Purpose To investigate the influence of implant surface decontaminated and uncontaminated on osteoblast-like cell adhesion and proliferation Materials and methods Commercially available implants of different brands and surface characteristics were selected: Biomet 3i (R) Nanotite (NT) and Osseotite (OT), Straumann (R) SLActive (SLA), and Neodent (R) Acqua Drive (ACQ) and Neoporos Drive CM (CM). Physical and chemical properties of the implants were investigated by scanning electron microscopy (SEM), energy dispersive X-ray spectroscopy (EDS), and wettability analysis (WETT). Implants were previously contaminated with Aggregatibacter actinomycetemcomitans strains; after that, samples were decontaminated by different chemical methods. Decontaminated (test group; n = 15/type of implant) and uncontaminated (control group; n = 5/type of implant) samples were analyzed according to the number of human osteoblastic osteosarcoma cells (Saos-2) adhered on the implant surface after 24 h and 72 h in SEM images. Results ACQ was found to be highly hydrophilic, and NT was the most hydrophobic implant. Increased variation of Saos-2 cell adhesion and proliferation were observed on all test and control groups.
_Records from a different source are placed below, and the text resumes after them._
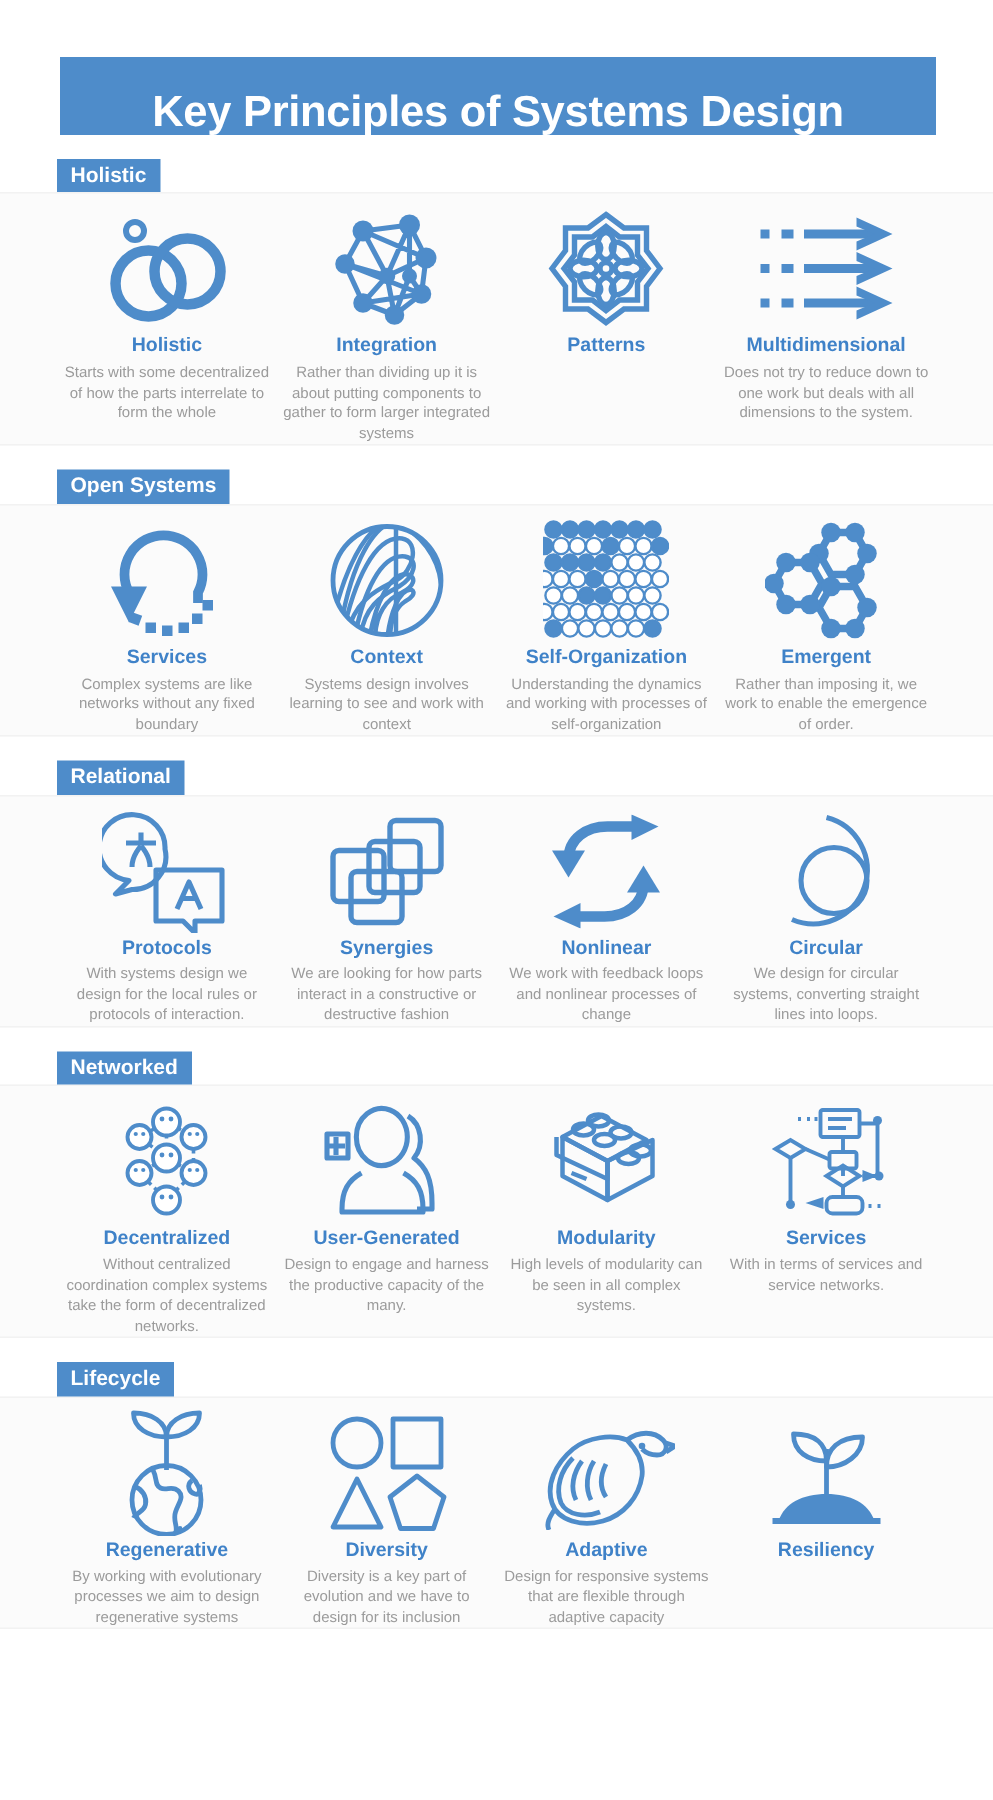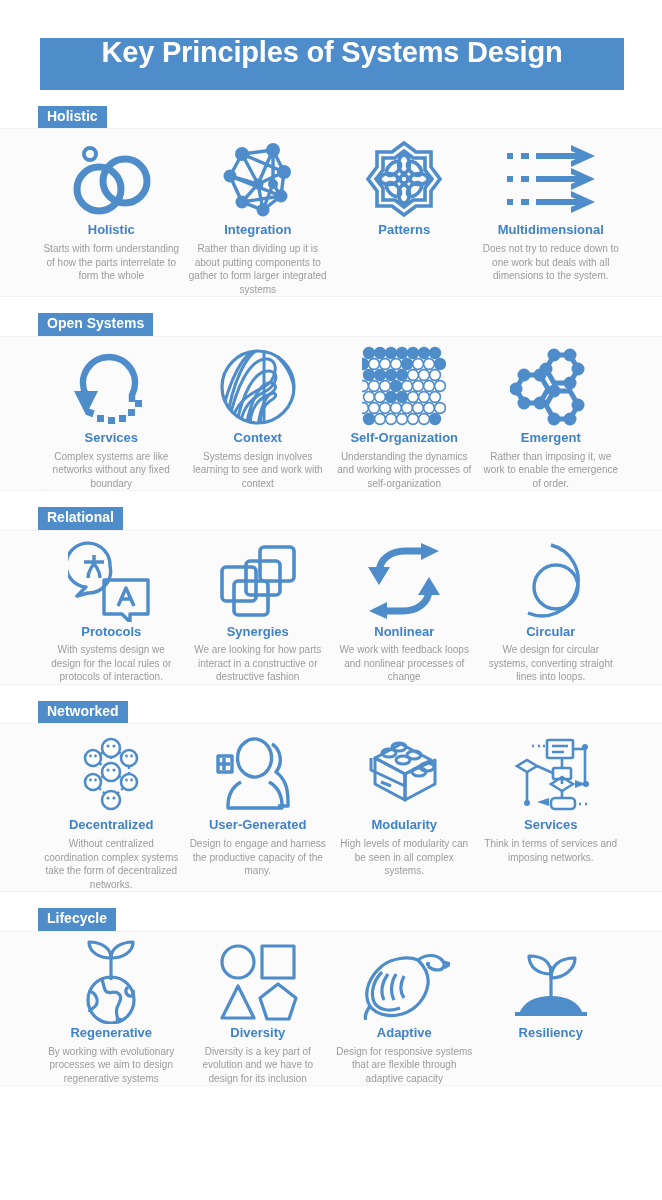--- a/index.html
+++ b/index.html
@@ -22,21 +22,21 @@
     padding: 0;
     overflow: hidden;
   }
 
   
   .title-bar {
     margin: 38px 38px 0 40px;
     background: #4e8cca;
     height: 52px;
     display: flex;
-    align-items: flex-start;
+    align-items: flex-end;
     justify-content: center;
   }
   .title-bar h1 {
     margin: 0;
     color: #ffffff;
     font-size: 29px;
     font-weight: bold;
     letter-spacing: -0.2px;
     line-height: 1;
   }
@@ -116,21 +116,21 @@
 
         <div class="card">
           <div class="icon-wrap">
             <svg width="88" height="76" viewBox="0 0 88 76">
               <circle cx="32" cy="48" r="22" fill="none" stroke="#4e8cca" stroke-width="7"></circle>
               <circle cx="58" cy="40" r="22" fill="none" stroke="#4e8cca" stroke-width="7"></circle>
               <circle cx="23" cy="13" r="6" fill="none" stroke="#4e8cca" stroke-width="4"></circle>
             </svg>
           </div>
           <h3>Holistic</h3>
-          <p>Starts with form understanding of how the parts interrelate to form the whole</p>
+          <p>Starts with some decentralized of how the parts interrelate to form the whole</p>
         </div>
 
         <div class="card">
           <div class="icon-wrap">
             <svg width="80" height="78" viewBox="0 0 80 78">
               <g stroke="#4e8cca" stroke-width="3.4" fill="none">
                 <path d="M24 14 L55 10 M24 14 L12 36 M24 14 L66 32 M24 14 L40 44 M55 10 L66 32 M55 10 L40 44 M55 10 L55 44
                          M12 36 L24 62 M12 36 L40 44 M12 36 L63 56 M66 32 L63 56 M66 32 L40 44 M40 44 L24 62 M40 44 L45 70
                          M55 44 L63 56 M55 44 L45 70 M24 62 L45 70 M63 56 L45 70 M24 62 L63 56"></path>
               </g>
@@ -555,21 +555,21 @@
               <g fill="#4e8cca">
                 <polygon points="40,62 28,66 40,70"></polygon>
                 <circle cx="18" cy="67" r="3"></circle>
                 <circle cx="76" cy="11" r="3"></circle>
                 <circle cx="77" cy="48" r="3"></circle>
                 <polygon points="66,44 76,48 66,52"></polygon>
               </g>
             </svg>
           </div>
           <h3>Services</h3>
-          <p>Think in terms of services and imposing networks.</p>
+          <p>With in terms of services and service networks.</p>
         </div>
 
       </div>
     </div>
   </div>
 
   <div class="sec-gap"></div>
 
   <div class="section">
     <div class="section-head">Lifecycle</div>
Controversially, at the proliferation analysis in 72 h, CM implant was the only implant that showed no significant difference between test and group (p = 0.2833; Tukey's multiple comparisons test). NT implants showed the greater value of cell proliferation when compared with all types of implant surface (p = 0.0002; Tukey's multiple comparisons test). Conclusions These findings suggest that decontaminated surfaces were able to impair the counting of osteoblast-like cell adhesion and proliferation.